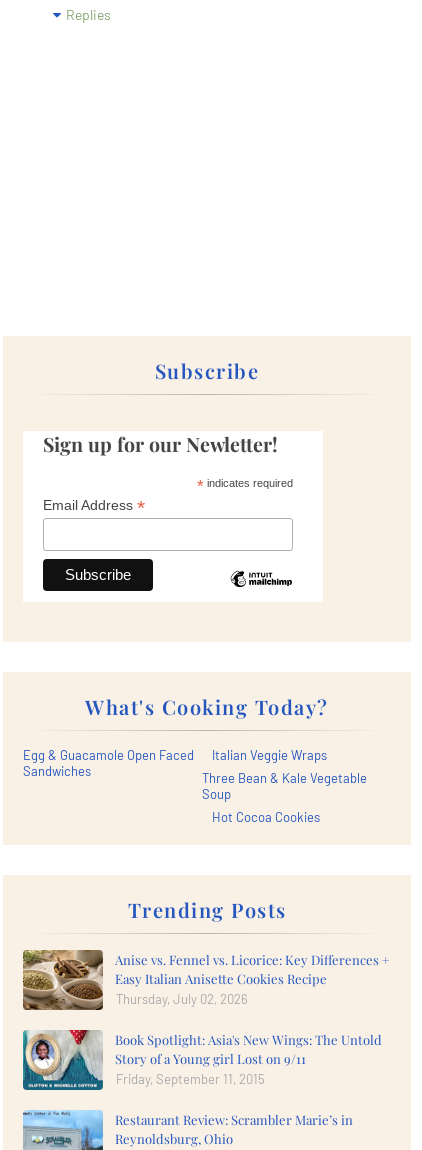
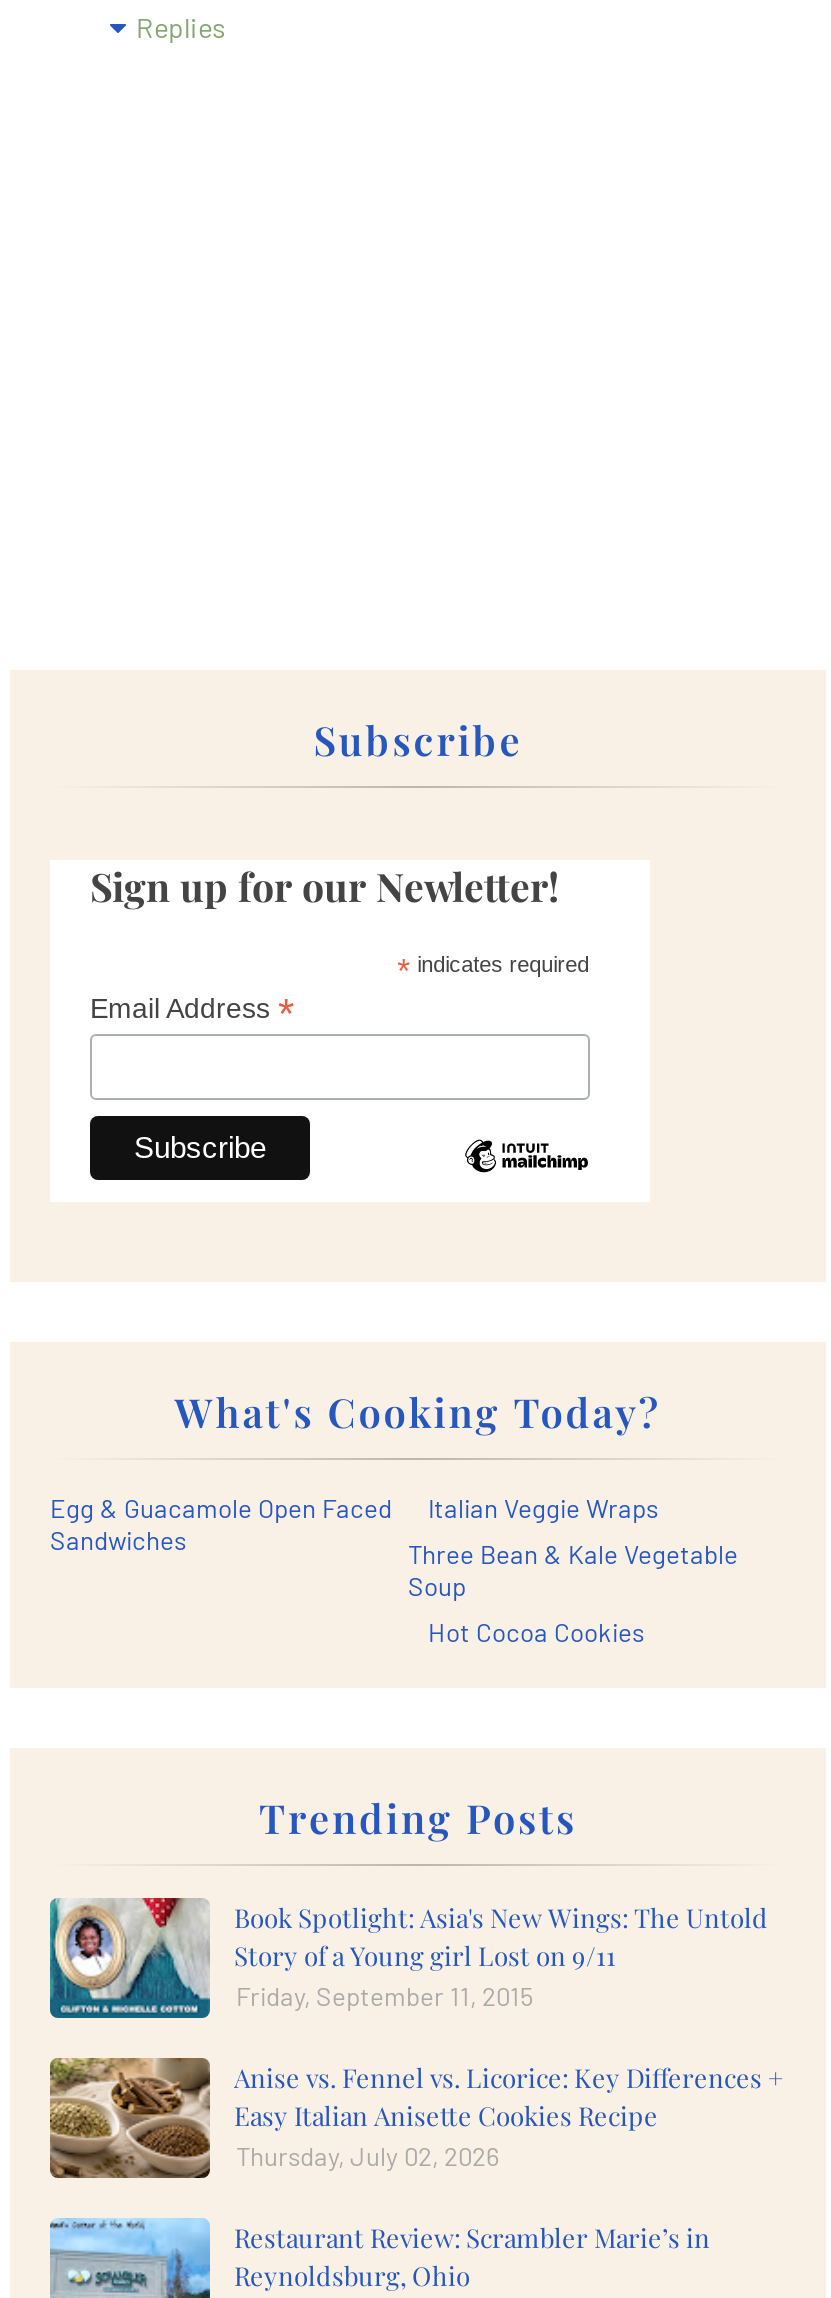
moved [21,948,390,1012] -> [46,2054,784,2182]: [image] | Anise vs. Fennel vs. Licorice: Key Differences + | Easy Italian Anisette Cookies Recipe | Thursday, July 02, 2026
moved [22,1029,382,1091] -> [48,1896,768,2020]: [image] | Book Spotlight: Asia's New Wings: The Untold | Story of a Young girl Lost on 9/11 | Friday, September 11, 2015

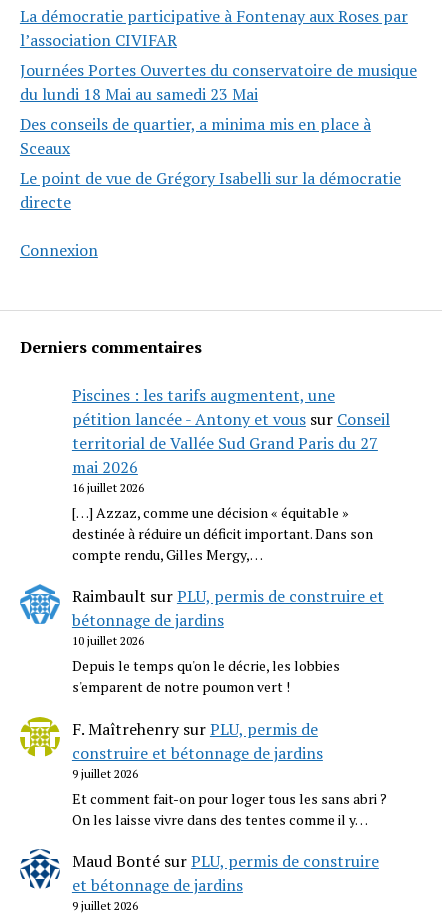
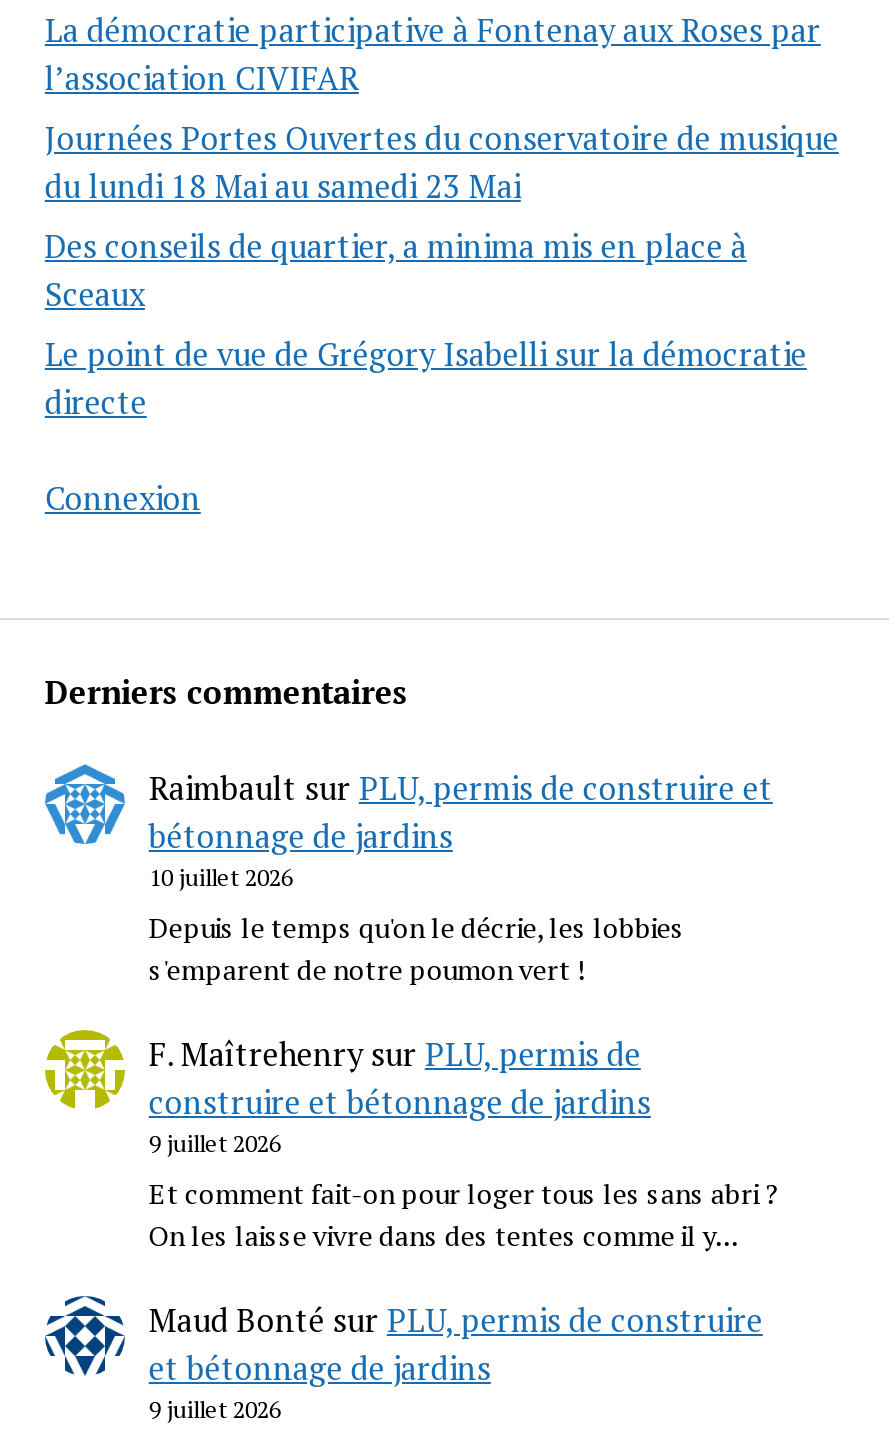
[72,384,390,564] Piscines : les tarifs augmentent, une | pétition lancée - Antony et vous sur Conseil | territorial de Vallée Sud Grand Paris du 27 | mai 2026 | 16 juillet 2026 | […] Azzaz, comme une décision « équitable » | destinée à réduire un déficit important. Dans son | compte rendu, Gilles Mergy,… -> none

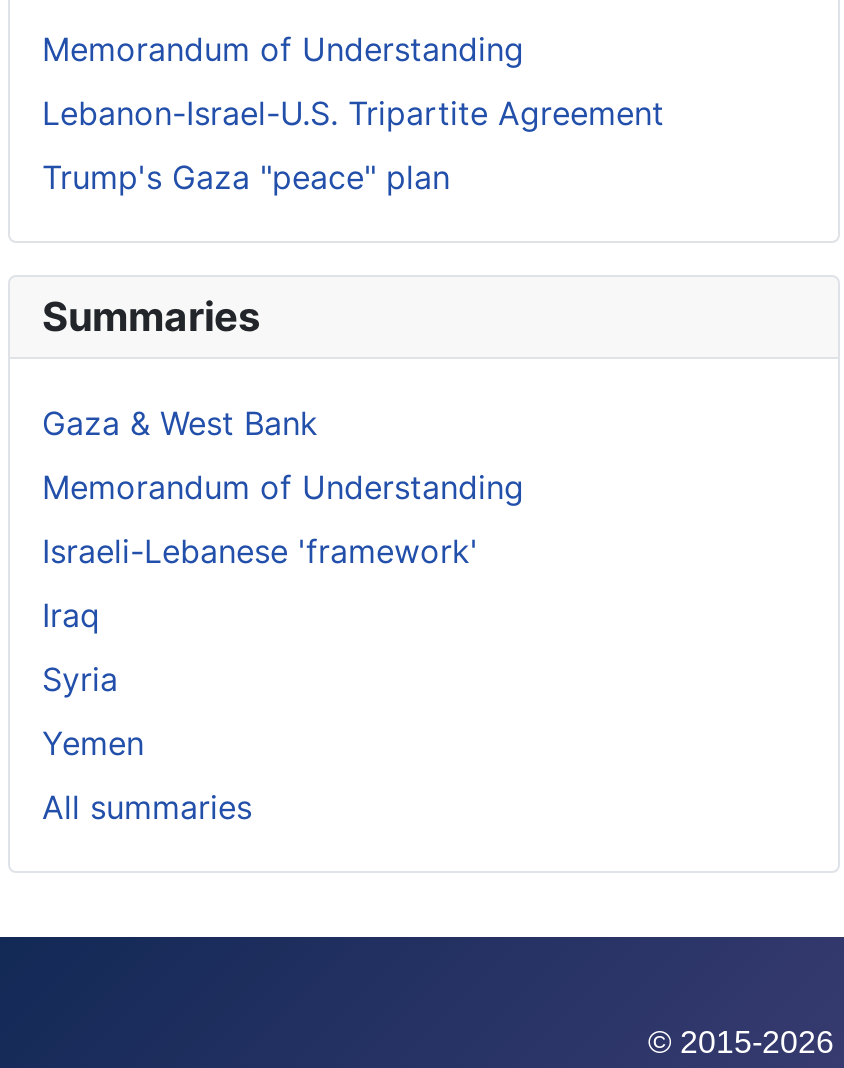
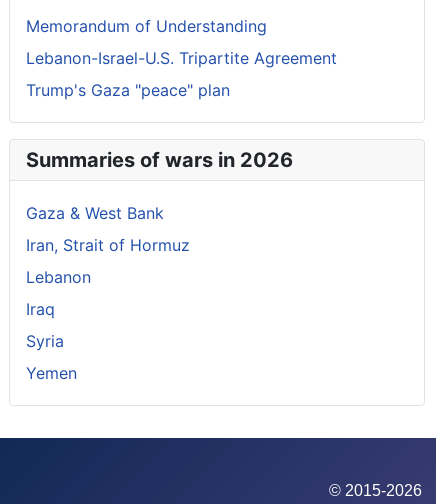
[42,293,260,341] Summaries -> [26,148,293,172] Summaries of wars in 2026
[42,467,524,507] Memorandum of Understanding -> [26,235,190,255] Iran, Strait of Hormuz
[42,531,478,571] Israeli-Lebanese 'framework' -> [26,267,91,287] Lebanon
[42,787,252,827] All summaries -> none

*Exercise*.
Retype, exactly as written, each line from the one containing "[42,467,524,507] Memorandum of" through the last line of the listing above, and leave out all other lines.

*Reply to the task*.
[42,467,524,507] Memorandum of Understanding -> [26,235,190,255] Iran, Strait of Hormuz
[42,531,478,571] Israeli-Lebanese 'framework' -> [26,267,91,287] Lebanon
[42,787,252,827] All summaries -> none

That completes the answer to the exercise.